## Task details:
Retype the opening lines of the listing below, ending with the line that contains "shipping: 2.99 -> 0.00", and leave out any pictures.

## Data:
▬▬▬▬▬▬▬▬▬▬

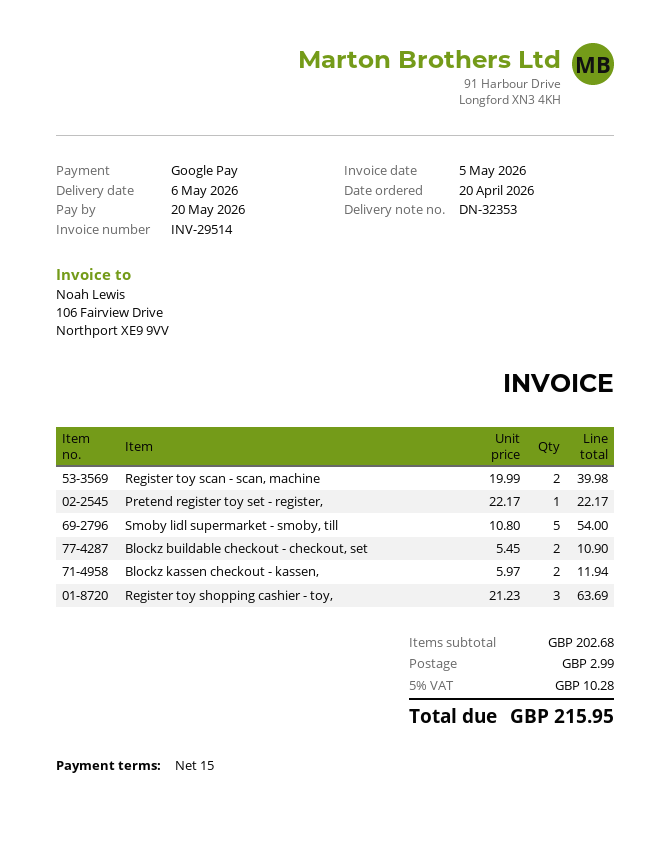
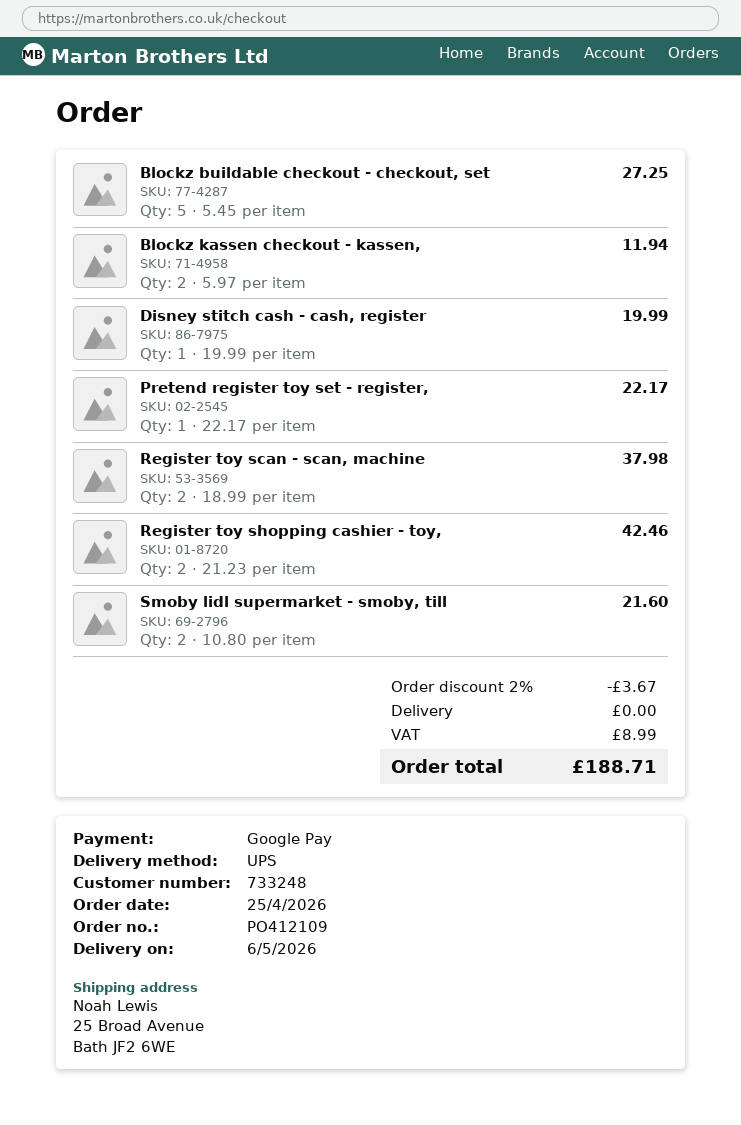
order date: 2026-04-20 -> 2026-04-25
Register toy scan - scan, machine: 2 x 19.99 = 39.98 -> 2 x 18.99 = 37.98
Smoby lidl supermarket - smoby, till: 5 x 10.80 = 54.00 -> 2 x 10.80 = 21.60
Blockz buildable checkout - checkout, set: 2 x 5.45 = 10.90 -> 5 x 5.45 = 27.25
Register toy shopping cashier - toy,: 3 x 21.23 = 63.69 -> 2 x 21.23 = 42.46
Disney stitch cash - cash, register: none -> 1 x 19.99 = 19.99
discount: none -> 2% = 3.67
shipping: 2.99 -> 0.00
tax: 10.28 -> 8.99
total: 215.95 -> 188.71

▬▬▬▬▬▬▬▬▬▬

## Solution:
order date: 2026-04-20 -> 2026-04-25
Register toy scan - scan, machine: 2 x 19.99 = 39.98 -> 2 x 18.99 = 37.98
Smoby lidl supermarket - smoby, till: 5 x 10.80 = 54.00 -> 2 x 10.80 = 21.60
Blockz buildable checkout - checkout, set: 2 x 5.45 = 10.90 -> 5 x 5.45 = 27.25
Register toy shopping cashier - toy,: 3 x 21.23 = 63.69 -> 2 x 21.23 = 42.46
Disney stitch cash - cash, register: none -> 1 x 19.99 = 19.99
discount: none -> 2% = 3.67
shipping: 2.99 -> 0.00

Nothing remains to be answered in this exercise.